Он сидел, уставившись в одну точку на красно-коричневой скатерти, покрывавшей стол. В первый раз Мона поняла, что под маской серьезного профессионала скрывается, наверное, довольно робкий человек.
— Чего я не понимаю? — спросила она более резким, чем хотела, тоном.
— Возможно, именно специфическое лечение сделало его желания по-настоящему опасными. И он считает, что виноват в этом Плессен. Для него это очень удобно. Мне кажется, этот пациент где-то уже должен был отметиться. Месть Плессену, кроме всего прочего, могла оказаться этаким надуманным мотивом, чтобы наконец-то начать действовать. Вам, в принципе, нужно только проверить списки пациентов и посмотреть, нет ли среди них тех, на кого уже заводилось дело в полиции.
— Дело? По какому поводу?
— Да, собственно, все равно. Эти типы — серийные преступники — начинают зачастую именно с таких вещей, которые никак не связаны с их настоящими, э-э, потребностями. Воровство, взлом машины и тому подобное. Естественно, могут быть и другие правонарушения, такие как вымогательство, эксгибиционизм, изнасилование. Вам нужно просто ввести их фамилии в поисковый компьютер. Одну за другой.

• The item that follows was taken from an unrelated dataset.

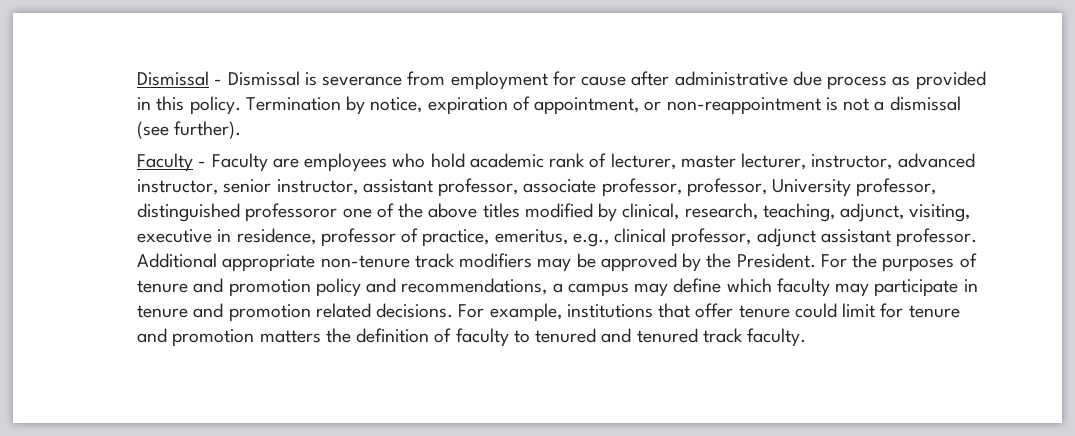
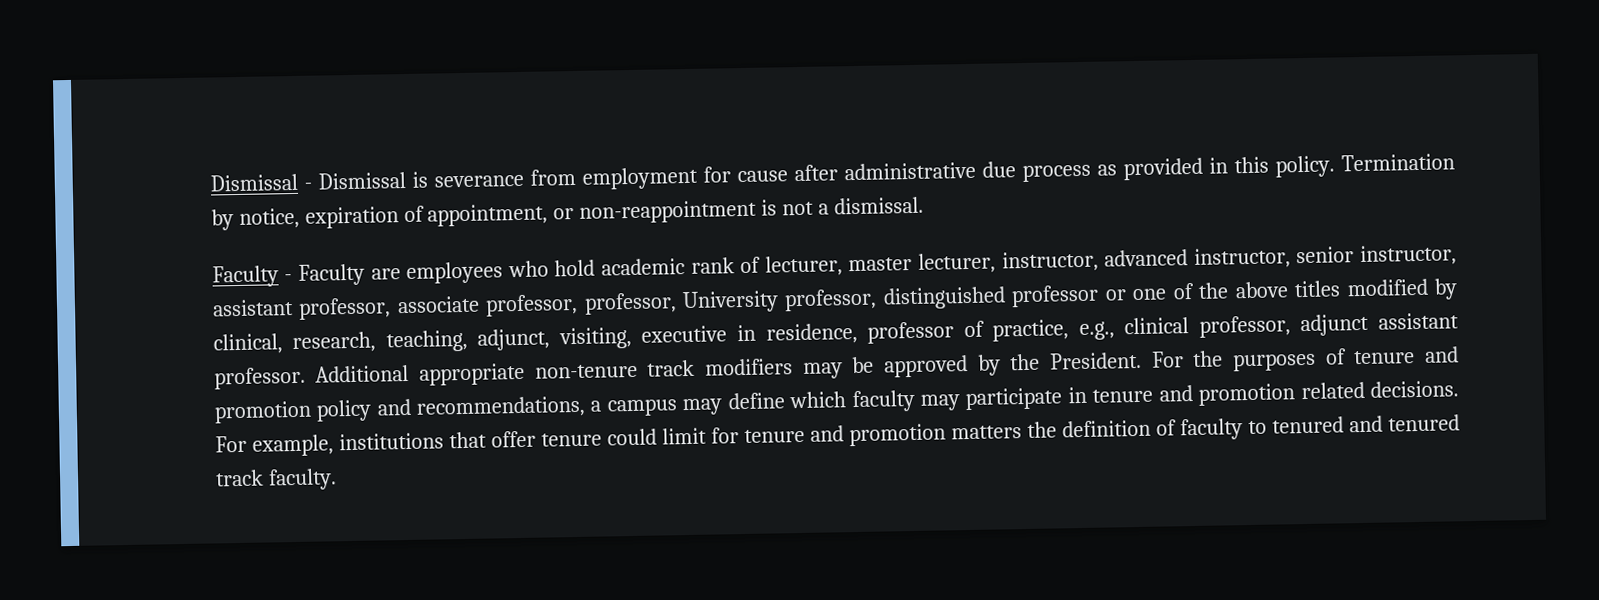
- Termination by notice, expiration of appointment, or non-reappointment is not a dismissal (see further).
+ Termination by notice, expiration of appointment, or non-reappointment is not a dismissal.
- Faculty - Faculty are employees who hold academic rank of lecturer, master lecturer, instructor, advanced instructor, senior instructor, assistant professor, associate professor, professor, University professor, distinguished professoror one of the above titles modified by clinical, research, teaching, adjunct, visiting, executive in residence, professor of practice, emeritus, e.g., clinical professor, adjunct assistant professor.
+ Faculty - Faculty are employees who hold academic rank of lecturer, master lecturer, instructor, advanced instructor, senior instructor, assistant professor, associate professor, professor, University professor, distinguished professor or one of the above titles modified by clinical, research, teaching, adjunct, visiting, executive in residence, professor of practice, e.g., clinical professor, adjunct assistant professor.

— Ты молодец, — сказал Фишер. — Но у нас более двухсот фамилий. Да что я говорю, — не менее трехсот. Кроме того, эти списки не систематизированы. Иногда указаны лишь имена пациентов или только начальные буквы фамилии.
— Вот те, которые есть, и прогоните через компьютер. Одну за другой.
— А что, — спросила Мона, — если он указал не свою фамилию?
Керн посмотрел на нее так, словно он в жизни бы до этого не додумался. Насколько он был умен в своей области, настолько же иногда бывал поразительно наивным.
— А разве так можно? — удивился он.
— А как же, определенно. Как было сказано, списки несистематизированные и, несомненно, неполные. Многие фамилии внесены от руки и тому подобное. Понимаешь, Плессену все равно, как зовут клиента. Для него это не существенно. Он же не спрашивает паспорт. Если клиент заплатил, значит вопросов нет.
— Не знаю, что и сказать, — проговорил Керн неуверенным тоном. — Конечно, такое может быть. Тогда это ничего не даст.
— Клеменс, ты просто скажи нам… Очевидно, у тебя есть какое-то представление о том, человека какого типа мы должны разыскивать? Мужчину, женщину?